* **Your goal**
Although the entries contain pictures, your copy should hold only their exact text.

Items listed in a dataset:
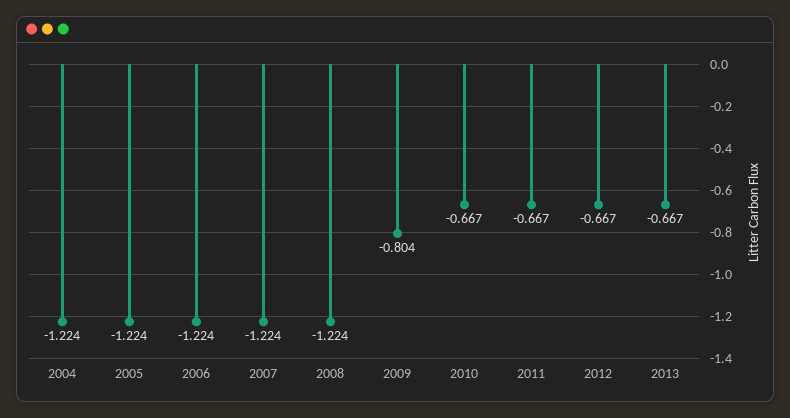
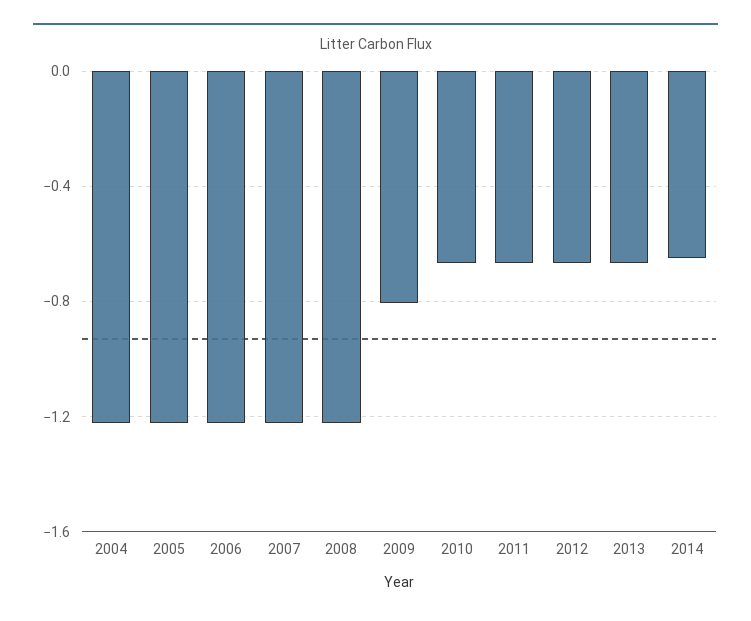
2014: none -> -0.65

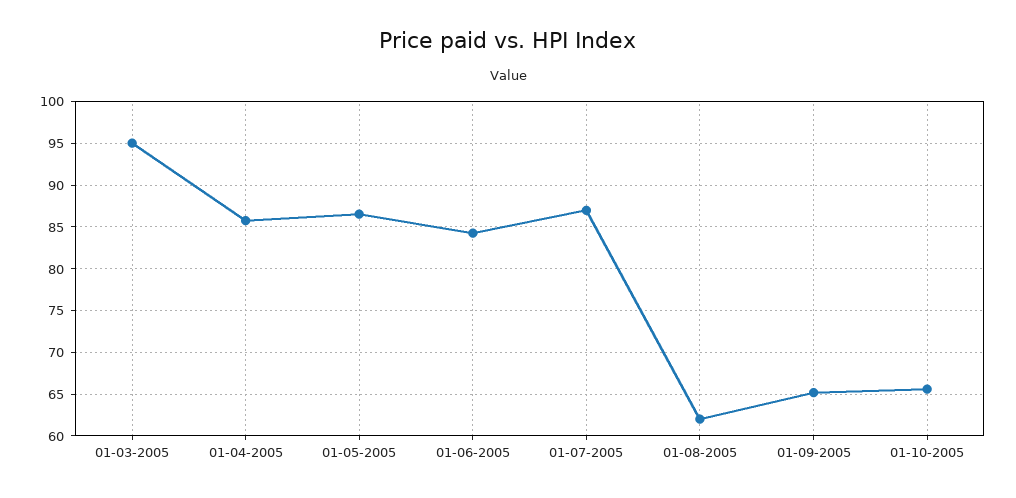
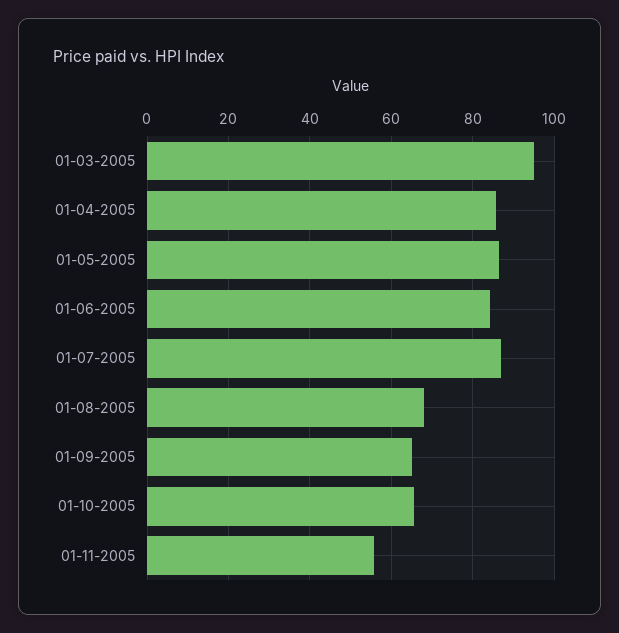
01-08-2005: 62 -> 68
01-11-2005: none -> 56

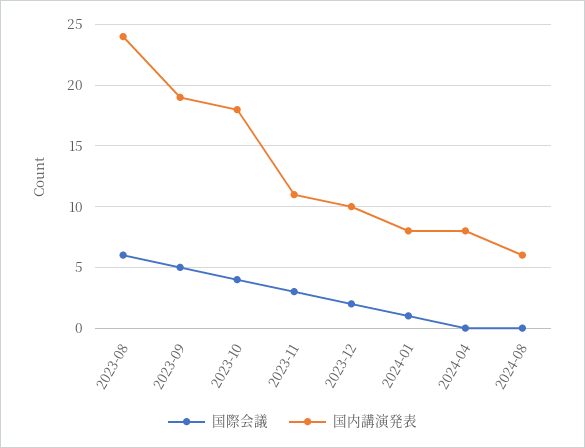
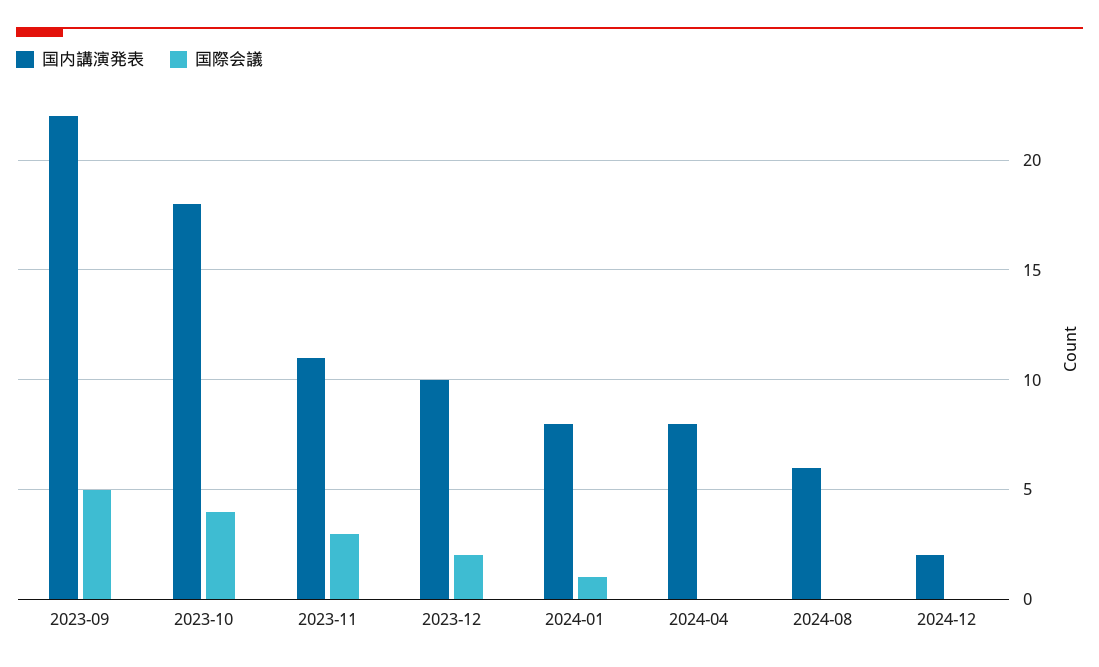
国際会議, 2023-08: 6 -> none
国内講演発表, 2023-08: 24 -> none
国内講演発表, 2023-09: 19 -> 22
国内講演発表, 2024-12: none -> 2
国際会議, 2024-12: none -> 0

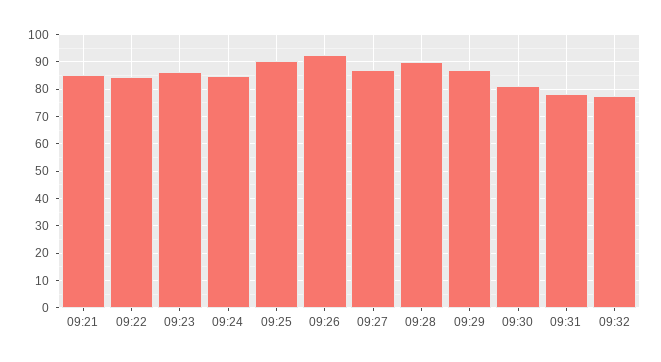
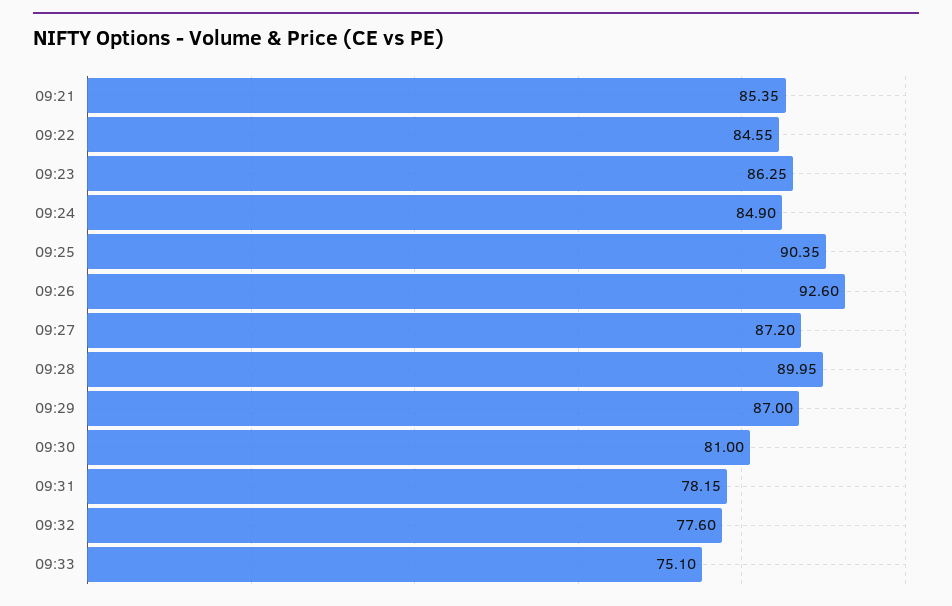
09:33: none -> 75.1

* **Problem solution**
2014: none -> -0.65

01-08-2005: 62 -> 68
01-11-2005: none -> 56

国際会議, 2023-08: 6 -> none
国内講演発表, 2023-08: 24 -> none
国内講演発表, 2023-09: 19 -> 22
国内講演発表, 2024-12: none -> 2
国際会議, 2024-12: none -> 0

09:33: none -> 75.1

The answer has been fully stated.